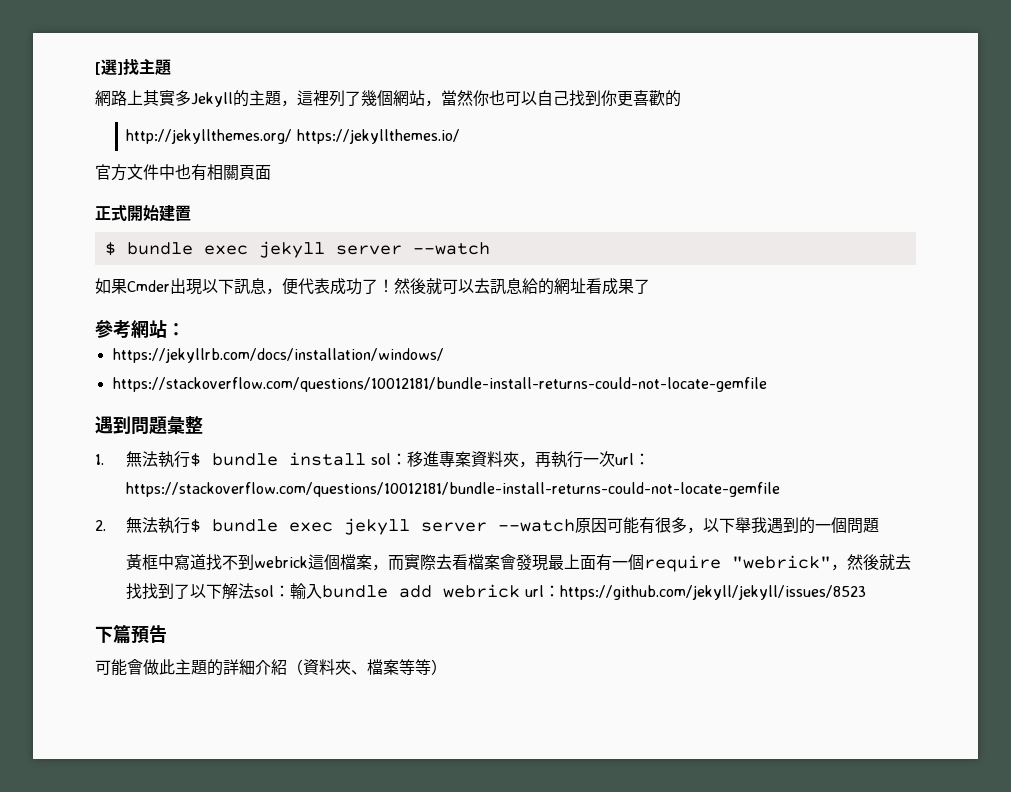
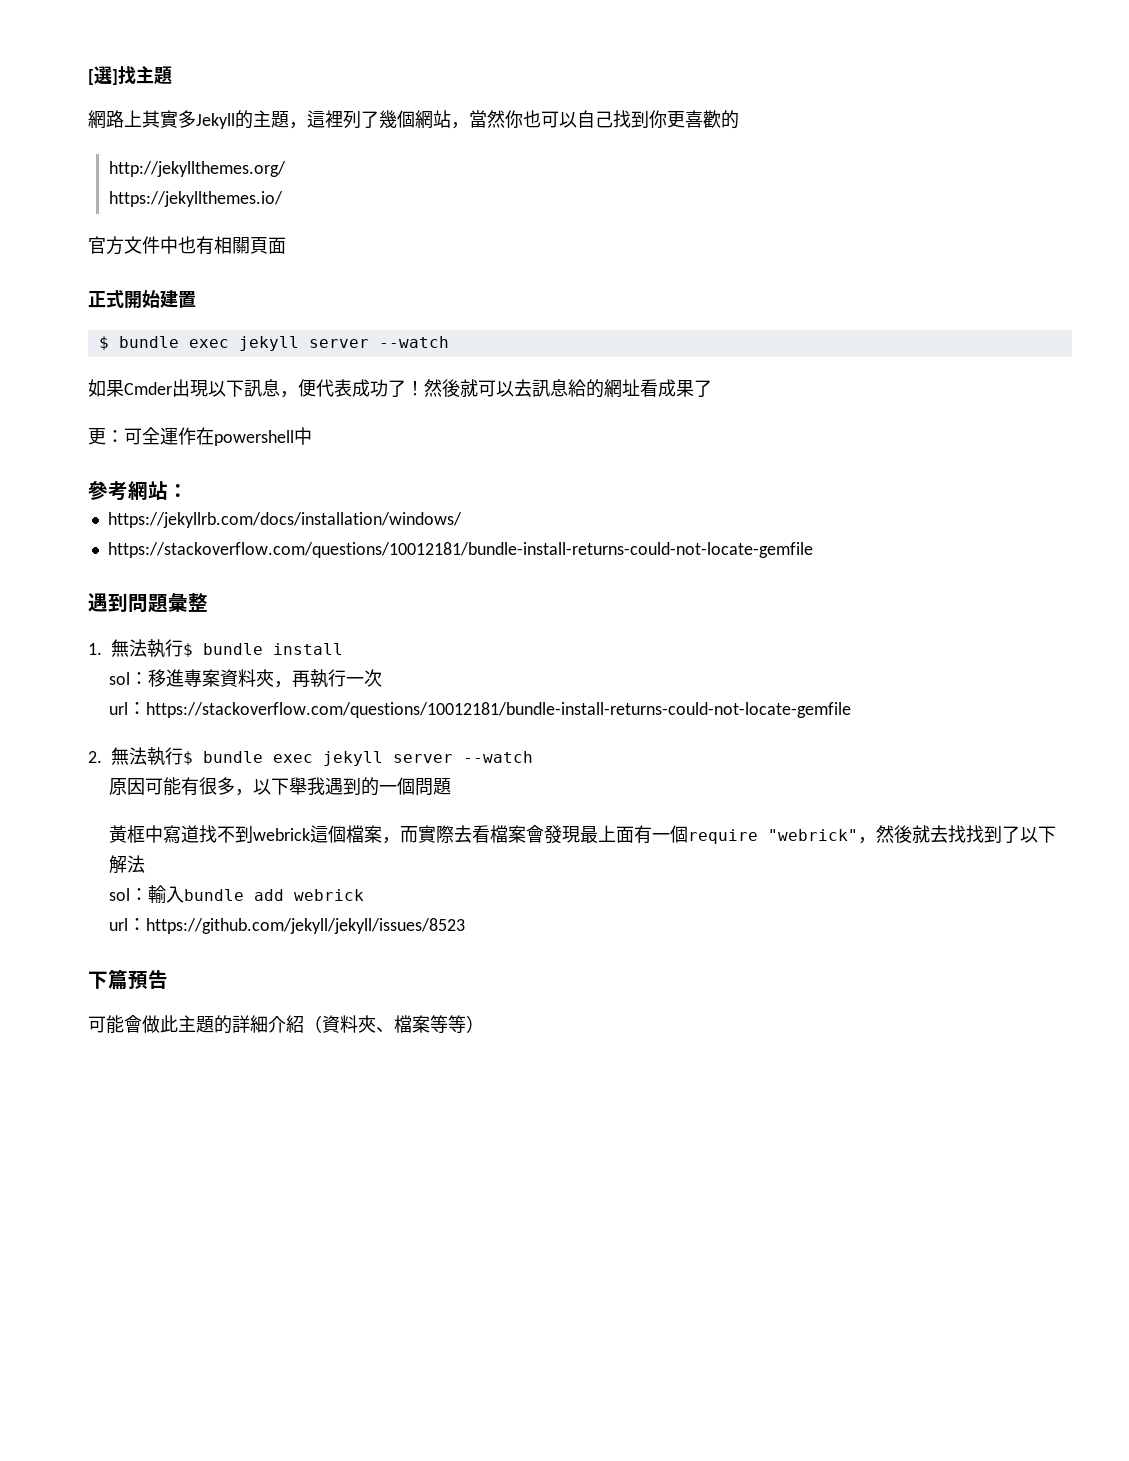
(293, 136) none -> (286, 169) //
(650, 286) none -> [88,427,312,446] // 更：可全運作在powershell中
(367, 459) none -> (343, 649) //
(616, 459) none -> (382, 678) //
(576, 525) none -> (533, 757) //
(255, 591) none -> (145, 864) //
(521, 591) none -> (364, 895) //

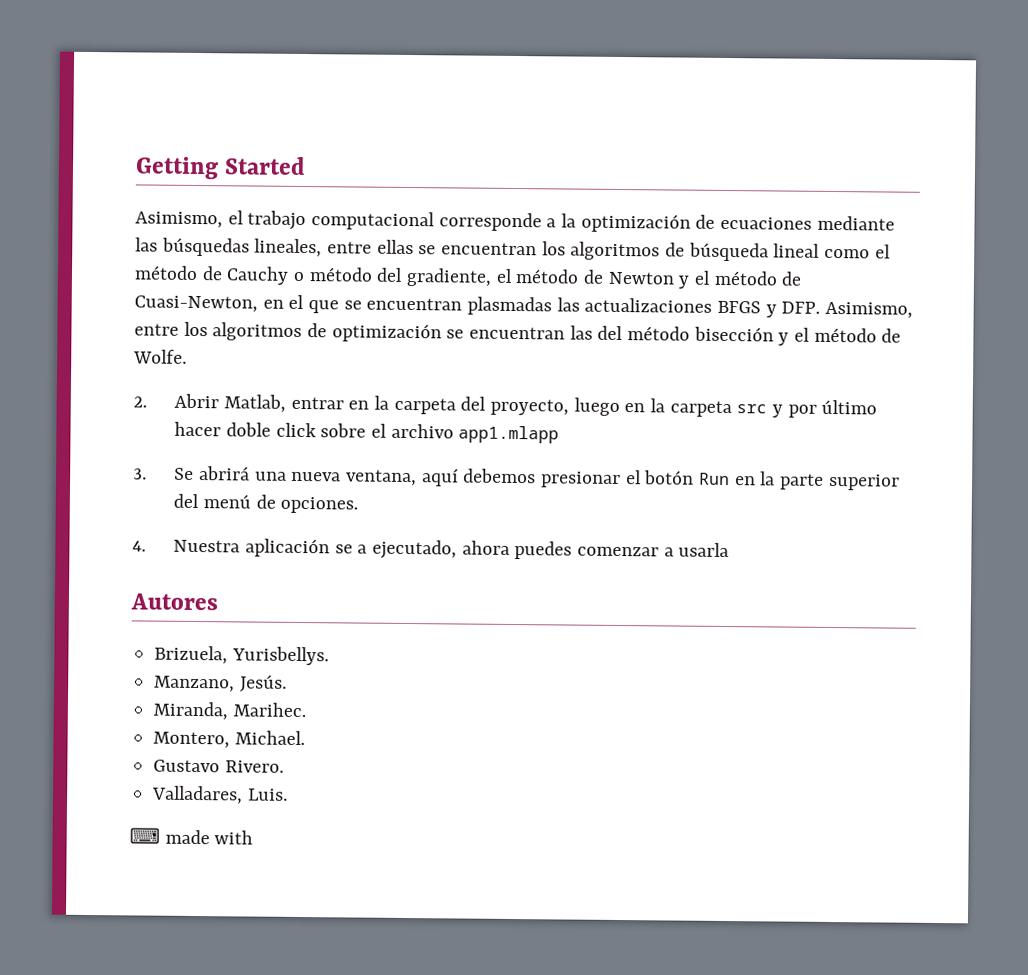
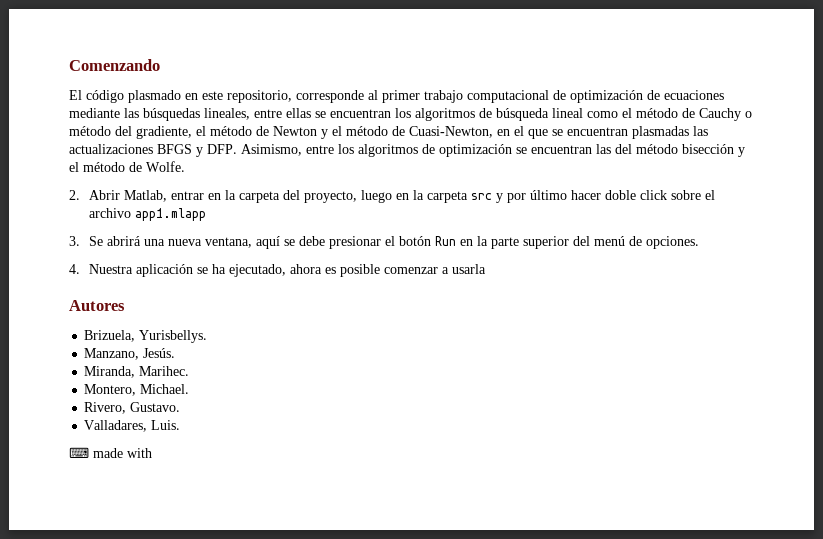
[135,156,307,180] [135,210,577,232] Getting Started // Asimismo, el trabajo computacional corresponde a la -> [69,59,160,71] [69,90,566,103] Comenzando // El código plasmado en este repositorio, corresponde al primer trabajo computacional de
[463,468,537,484] debemos -> [283,236,325,246] se debe
[357,544,368,554] a -> [211,264,226,274] ha
[514,541,573,560] puedes -> [324,264,380,277] es posible
[153,759,284,773] Gustavo Rivero. -> [84,402,181,414] Rivero, Gustavo.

EXERCISE PROMPT:
Restate word for word every line from the one containing "[357,544,368,554] a -> [211,264,226,274] ha" through the final line of the listing. Both end lines belong in the answer.

TASK SOLUTION:
[357,544,368,554] a -> [211,264,226,274] ha
[514,541,573,560] puedes -> [324,264,380,277] es posible
[153,759,284,773] Gustavo Rivero. -> [84,402,181,414] Rivero, Gustavo.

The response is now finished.